Oriole

(Oriolus oriolus)



Im Interview: Dominik Eulberg

Lebensweg: Dominik Eulberg, 1978 in Westerburg geboren, verlebte eine fernsehfreie und naturnahe Kindheit. Übers Radio lernte er Technomusik kennen und fand über das Spiel mit Synthesizer- Klängen selbst zur elektronischen Musik. Inzwischen füllt er mit seinen Kompositionen, in die er Naturgeräusche einarbeitet, weltweit Dancefloors und Clubs. 2004 wurde Eulberg zum Newcomer, 2005 zum Produzenten des Jahres gewählt, 2007 erhielt er für das Album "Heimische Gefilde" den Preis der deutschen Schallplattenkritik. An der Uni Bonn studiert er ökologische Geografie.

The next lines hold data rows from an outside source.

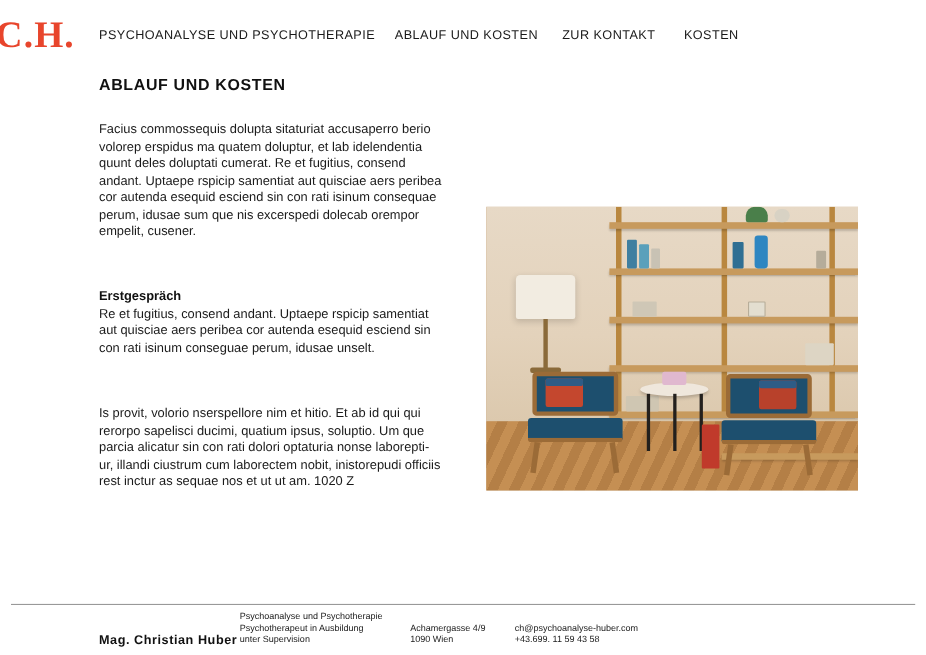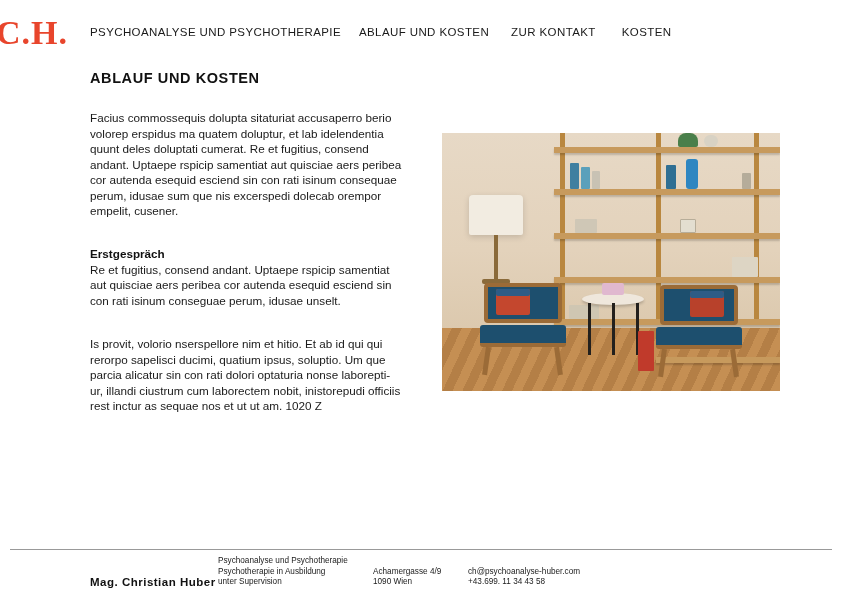"Facius commossequis dolupta sitaturiat" .columns { align-items: center -> flex-end }
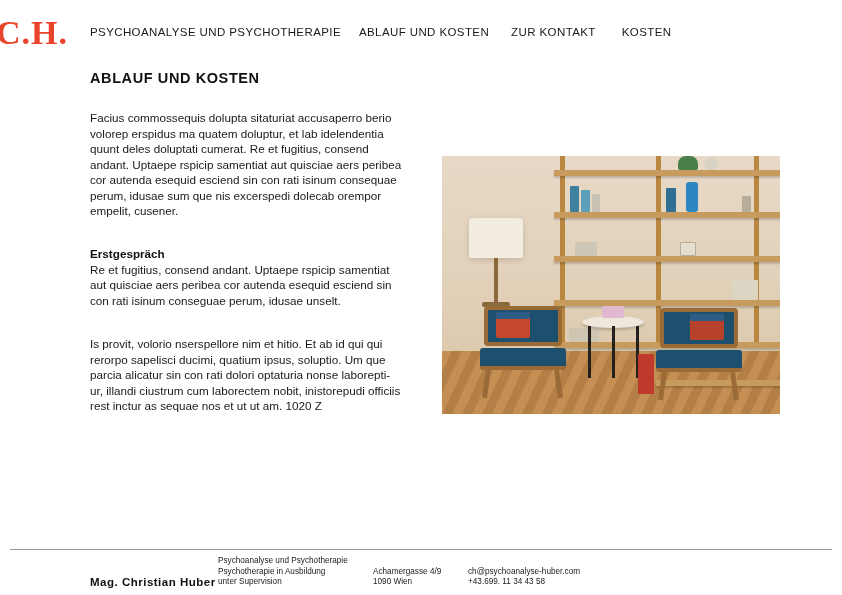"Erstgespräch" .section { margin-top: 28px -> 44px }
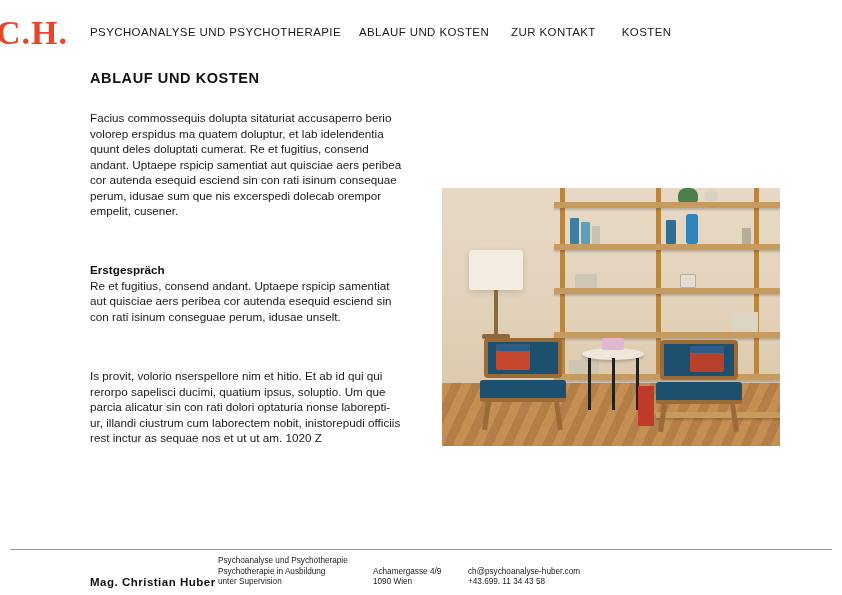"Psychotherapie in Ausbildung" div { text: Psychotherapie -> Psychotherapeut }
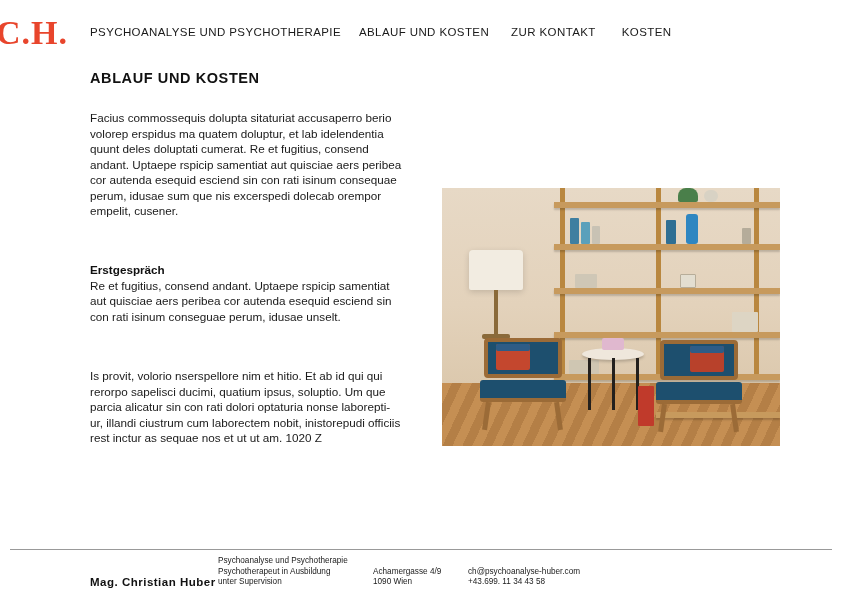"+43.699. 11 34 43 58" div { text: 34 -> 59 }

Sie wandern gern? "Ich empfinde das wie die Japaner, die dafür das wunderbare Sprachbild haben: in der Waldluft baden gehen. Treffender kann man dieses völlige Eintauchen nicht beschreiben."

Treibender Rhythmus, wummernde Bässe und elektrische Sphärenklänge - das ist der Sound der Technomusik, die in internationalen Club-Dancefloors aufgelegt wird. Was dort das "Stelldichein des Westerwälder Vogelchores" zu suchen hat? Keine Frage: So ein Gezwitscher wäre in der Szene hoffnungslos verloren, wenn es DJ Eulberg nicht gäbe. Er setzt die Große Rohrdommel an die Bassdrum, den Specht ans Schlagzeug, den Eichelhäher an den Noise-Generator: Er importiert die Tierklänge seiner Heimat mit einem Riesenerfolg mitten in die Beschallungsanlagen großer Großstadt- Clubs. Und exportiert seinen deutschen Natursound inzwischen weltweit.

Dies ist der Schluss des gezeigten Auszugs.